With the added boost of demand from the coronavirus pandemic, the question is not whether a grocery retailer should have online offerings or not, but how to provide the most efficient, cost-effective and profitable solution to serve its online customers. Grocery retailers are beginning to leverage the power of fulfillment technology with the flexibility and scalability of manual picking.

If your number of orders far exceeds the capacity of your store (or severely impacts customer experience in the store), it may be time to consider investing in a dark store — with or without automation solutions — to provide added capacity. For those that are already investing in automation and serving urban markets, dark stores are an efficient way to cope with unexpected spikes in demand.

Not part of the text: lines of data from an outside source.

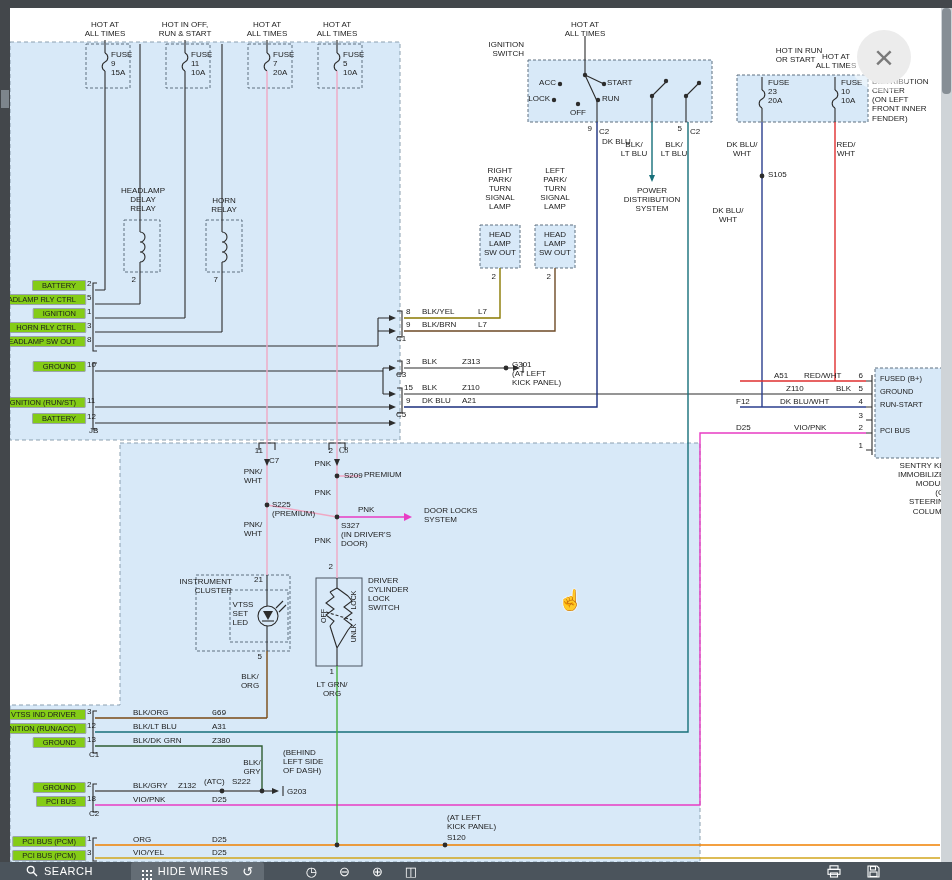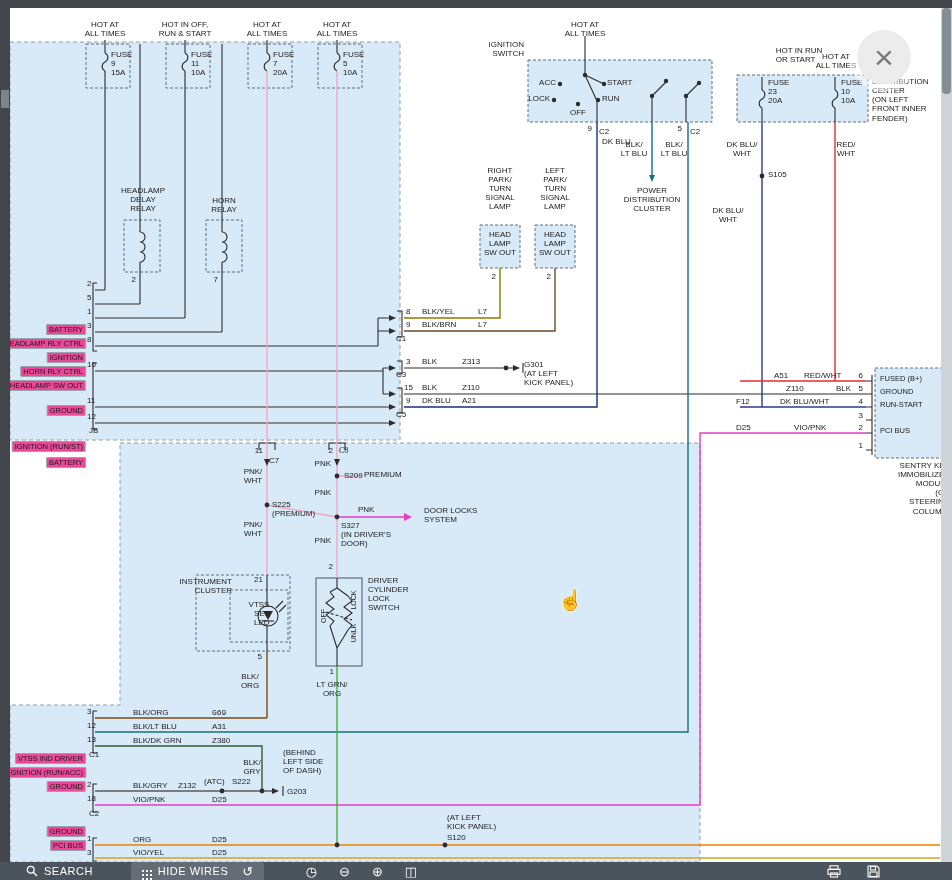--- a/index.html
+++ b/index.html
@@ -1,22 +1,22 @@
 <!DOCTYPE html>
 <html><head>
 <meta charset="utf-8">
 <style>
   html,body{margin:0;padding:0;background:#fff;}
   .stage{position:relative;width:952px;height:880px;background:#ffffff;overflow:hidden;
          font-family:"Liberation Sans",sans-serif;}
   svg.wiring{position:absolute;left:0;top:0;z-index:1;}
   #label-layer{position:absolute;left:0;top:0;width:100%;height:100%;z-index:5;pointer-events:none;}
   .lbl{position:absolute;font-size:8px;line-height:1.14;color:#1b1b1b;white-space:pre-line;}
-  .lbl.boxed{background:#ec4899;border:1px solid #9aa4ad;border-radius:1px;padding:0 2px;
-             font-size:7.5px;line-height:1.25;white-space:nowrap;margin-top:44px;}
+  .lbl.boxed{background:#84cc16;border:1px solid #9aa4ad;border-radius:1px;padding:0 9px;
+             font-size:7.5px;line-height:1.25;white-space:nowrap;}
   .chrome-top{position:absolute;left:0;top:0;width:952px;height:8px;background:#43474b;z-index:12;}
   .chrome-left{position:absolute;left:0;top:8px;width:10px;height:854px;background:#43474b;z-index:12;}
   .chrome-tab{position:absolute;left:1px;top:90px;width:8px;height:18px;background:#7d858c;z-index:13;}
   .vscroll{position:absolute;left:941px;top:8px;width:11px;height:854px;background:#cfd4d8;z-index:12;}
   .vscroll .thumb{position:absolute;left:1px;top:0;width:9px;height:86px;background:#868e95;border-radius:4px;}
   .close-btn{position:absolute;left:857px;top:30px;width:54px;height:54px;border-radius:50%;
              background:#ececec;box-shadow:0 0 0 8px rgba(255,255,255,0.45);z-index:30;
              display:flex;align-items:center;justify-content:center;cursor:pointer;}
   .close-btn span{font-size:34px;color:#7a7a7a;line-height:1;}
   .cursor{position:absolute;left:558px;top:588px;z-index:25;font-size:20px;color:#111;
@@ -260,21 +260,21 @@
 LT BLU</div>
       <div class="lbl" style="left: 742px; top: 140px; text-align: center; transform: translateX(-50%);">DK BLU/
 WHT</div>
       <div class="lbl" style="left: 846px; top: 140px; text-align: center; transform: translateX(-50%);">RED/
 WHT</div>
       <div class="lbl" style="left: 768px; top: 170px;">S105</div>
       <div class="lbl" style="left: 728px; top: 206px; text-align: center; transform: translateX(-50%);">DK BLU/
 WHT</div>
       <div class="lbl" style="left: 652px; top: 186px; text-align: center; transform: translateX(-50%);">POWER
 DISTRIBUTION
-CLUSTER</div>
+SYSTEM</div>
       <div class="lbl" style="left: 500px; top: 166px; text-align: center; transform: translateX(-50%);">RIGHT
 PARK/
 TURN
 SIGNAL
 LAMP</div>
       <div class="lbl" style="left: 555px; top: 166px; text-align: center; transform: translateX(-50%);">LEFT
 PARK/
 TURN
 SIGNAL
 LAMP</div>
@@ -321,21 +321,21 @@
       <div class="lbl" style="left: 422px; top: 357px;">BLK</div>
       <div class="lbl" style="left: 462px; top: 357px;">Z313</div>
       <div class="lbl" style="left: 396px; top: 370px;">C3</div>
       <div class="lbl" style="left: 404px; top: 383px;">15</div>
       <div class="lbl" style="left: 422px; top: 383px;">BLK</div>
       <div class="lbl" style="left: 462px; top: 383px;">Z110</div>
       <div class="lbl" style="left: 406px; top: 396px;">9</div>
       <div class="lbl" style="left: 422px; top: 396px;">DK BLU</div>
       <div class="lbl" style="left: 462px; top: 396px;">A21</div>
       <div class="lbl" style="left: 396px; top: 410px;">C5</div>
-      <div class="lbl" style="left: 524px; top: 360px;">G301
+      <div class="lbl" style="left: 512px; top: 360px;">G301
 (AT LEFT
 KICK PANEL)</div>
       <div class="lbl" style="left: 774px; top: 371px;">A51</div>
       <div class="lbl" style="left: 804px; top: 371px;">RED/WHT</div>
       <div class="lbl" style="left: 863px; top: 371px; text-align: right; transform: translateX(-100%);">6</div>
       <div class="lbl" style="left: 786px; top: 384px;">Z110</div>
       <div class="lbl" style="left: 836px; top: 384px;">BLK</div>
       <div class="lbl" style="left: 863px; top: 384px; text-align: right; transform: translateX(-100%);">5</div>
       <div class="lbl" style="left: 736px; top: 397px;">F12</div>
       <div class="lbl" style="left: 780px; top: 397px;">DK BLU/WHT</div>
@@ -372,21 +372,21 @@
       <div class="lbl" style="left: 341px; top: 521px;">S327
 (IN DRIVER'S
 DOOR)</div>
       <div class="lbl" style="left: 253px; top: 520px; text-align: center; transform: translateX(-50%);">PNK/
 WHT</div>
       <div class="lbl" style="left: 331px; top: 536px; text-align: right; transform: translateX(-100%);">PNK</div>
       <div class="lbl" style="left: 263px; top: 562px; text-align: right; transform: translateX(-100%); margin-top: 13px;">21</div>
       <div class="lbl" style="left: 333px; top: 562px; text-align: right; transform: translateX(-100%);">2</div>
       <div class="lbl" style="left: 232px; top: 577px; text-align: right; transform: translateX(-100%);">INSTRUMENT
 CLUSTER</div>
-      <div class="lbl" style="left: 259px; top: 600px; text-align: right; transform: translateX(-50%);">VTSS
+      <div class="lbl" style="left: 243px; top: 600px; text-align: left; transform: translateX(-50%);">VTSS
 SET
 LED</div>
       <div class="lbl" style="left: 368px; top: 576px;">DRIVER
 CYLINDER
 LOCK
 SWITCH</div>
       <div class="lbl" style="left: 354px; top: 600px; font-size: 7px; transform: translate(-50%, -50%) rotate(-90deg);">LOCK</div>
       <div class="lbl" style="left: 324px; top: 616px; font-size: 7px; transform: translate(-50%, -50%) rotate(-90deg);">OFF</div>
       <div class="lbl" style="left: 354px; top: 633px; font-size: 7px; transform: translate(-50%, -50%) rotate(-90deg);">UNLK</div>
       <div class="lbl" style="left: 262px; top: 652px; text-align: right; transform: translateX(-100%);">5</div>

Stretching picking productivity potential means grocery retailers can do more with less. This is a fast-growing space, but perhaps still under the radar — for now. I believe scalable solutions at the fraction of the cost of robots might make for a surprising alternative, complement or even competition, especially for those players that cannot afford the investment needed for a fully automated solution.

Grocery retailers have huge opportunities to meet the massive growth in online demand and the solution is already in their stores and dark stores: their own staff, augmented with technology to boost their picking potential. As Elon Musk famously said about automation: “Humans are underrated.” An augmented workforce working in parallel with automation is likely the future of the online grocery industry. But augmented fulfillment solutions are perhaps already giving the robots a run for their money.